:: Task data ::
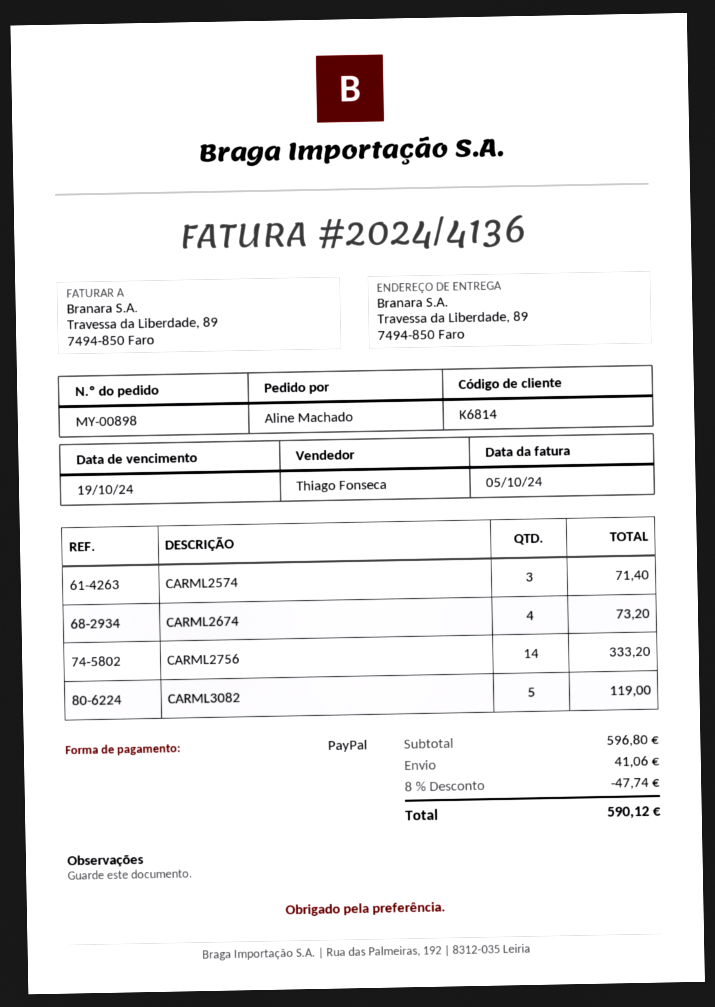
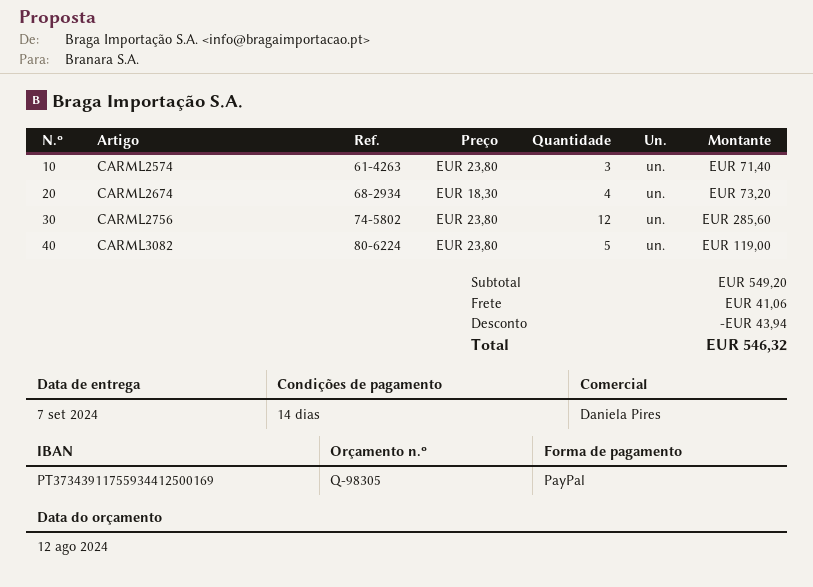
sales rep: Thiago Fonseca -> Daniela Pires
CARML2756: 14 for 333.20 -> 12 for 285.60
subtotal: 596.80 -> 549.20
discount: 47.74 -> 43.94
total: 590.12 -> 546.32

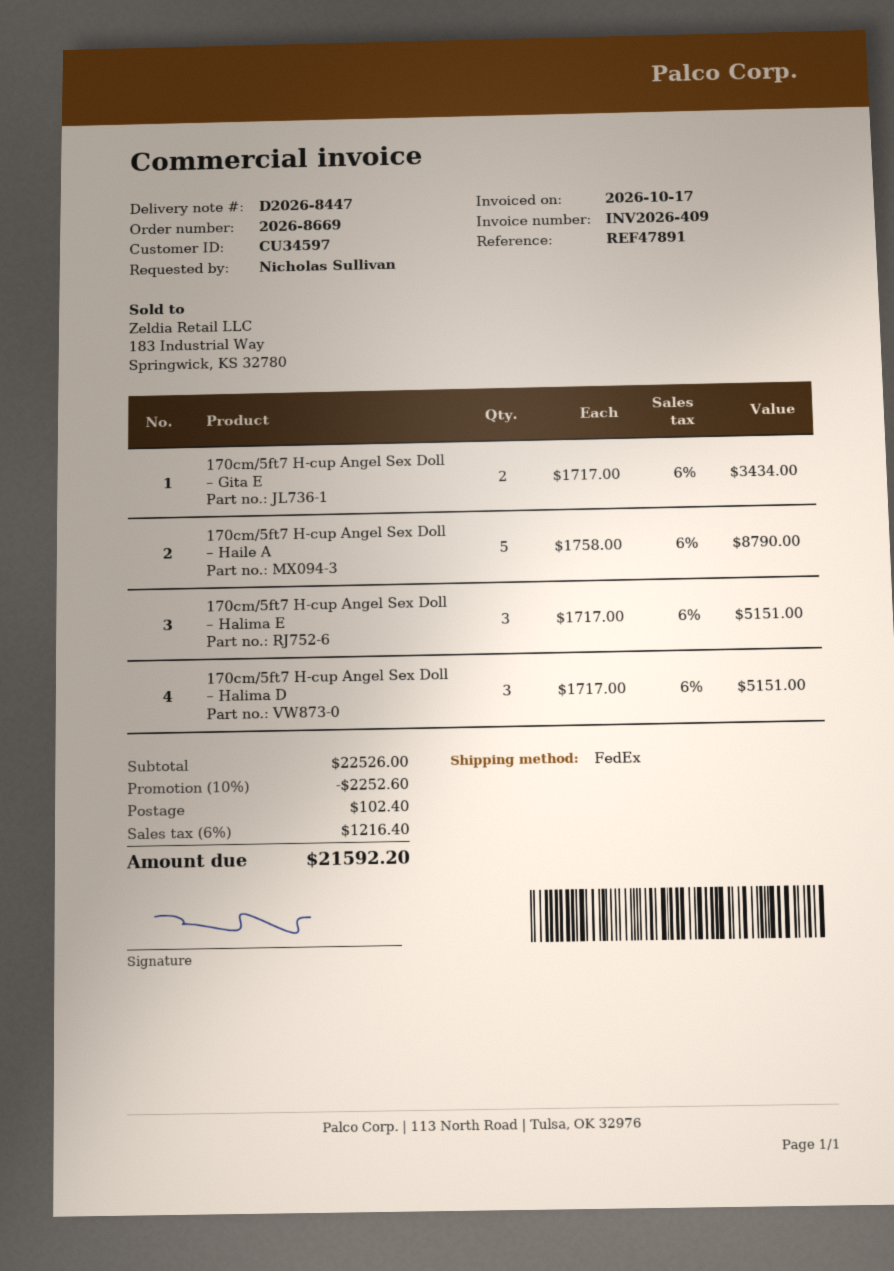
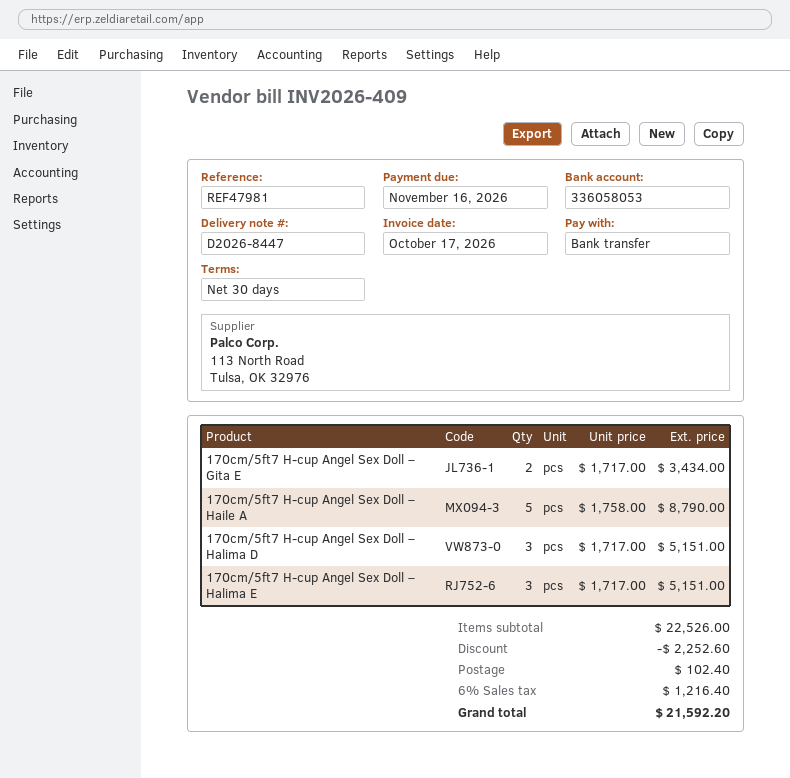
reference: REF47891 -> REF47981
==
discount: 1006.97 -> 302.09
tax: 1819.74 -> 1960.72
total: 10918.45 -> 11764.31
* * *
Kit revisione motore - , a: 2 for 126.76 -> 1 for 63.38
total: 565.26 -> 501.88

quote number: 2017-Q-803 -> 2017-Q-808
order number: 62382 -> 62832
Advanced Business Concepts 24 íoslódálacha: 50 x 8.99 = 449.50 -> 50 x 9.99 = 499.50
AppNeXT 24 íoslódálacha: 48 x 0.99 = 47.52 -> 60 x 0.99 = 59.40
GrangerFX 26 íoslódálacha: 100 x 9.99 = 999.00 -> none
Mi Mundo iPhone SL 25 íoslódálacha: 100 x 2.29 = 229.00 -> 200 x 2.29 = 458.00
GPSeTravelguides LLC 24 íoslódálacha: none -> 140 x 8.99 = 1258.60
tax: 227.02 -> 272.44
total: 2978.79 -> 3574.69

:: To do ::
Would you please return every line in the listing where "discount" shows up?

:: Solution for this problem ::
discount: 47.74 -> 43.94
discount: 1006.97 -> 302.09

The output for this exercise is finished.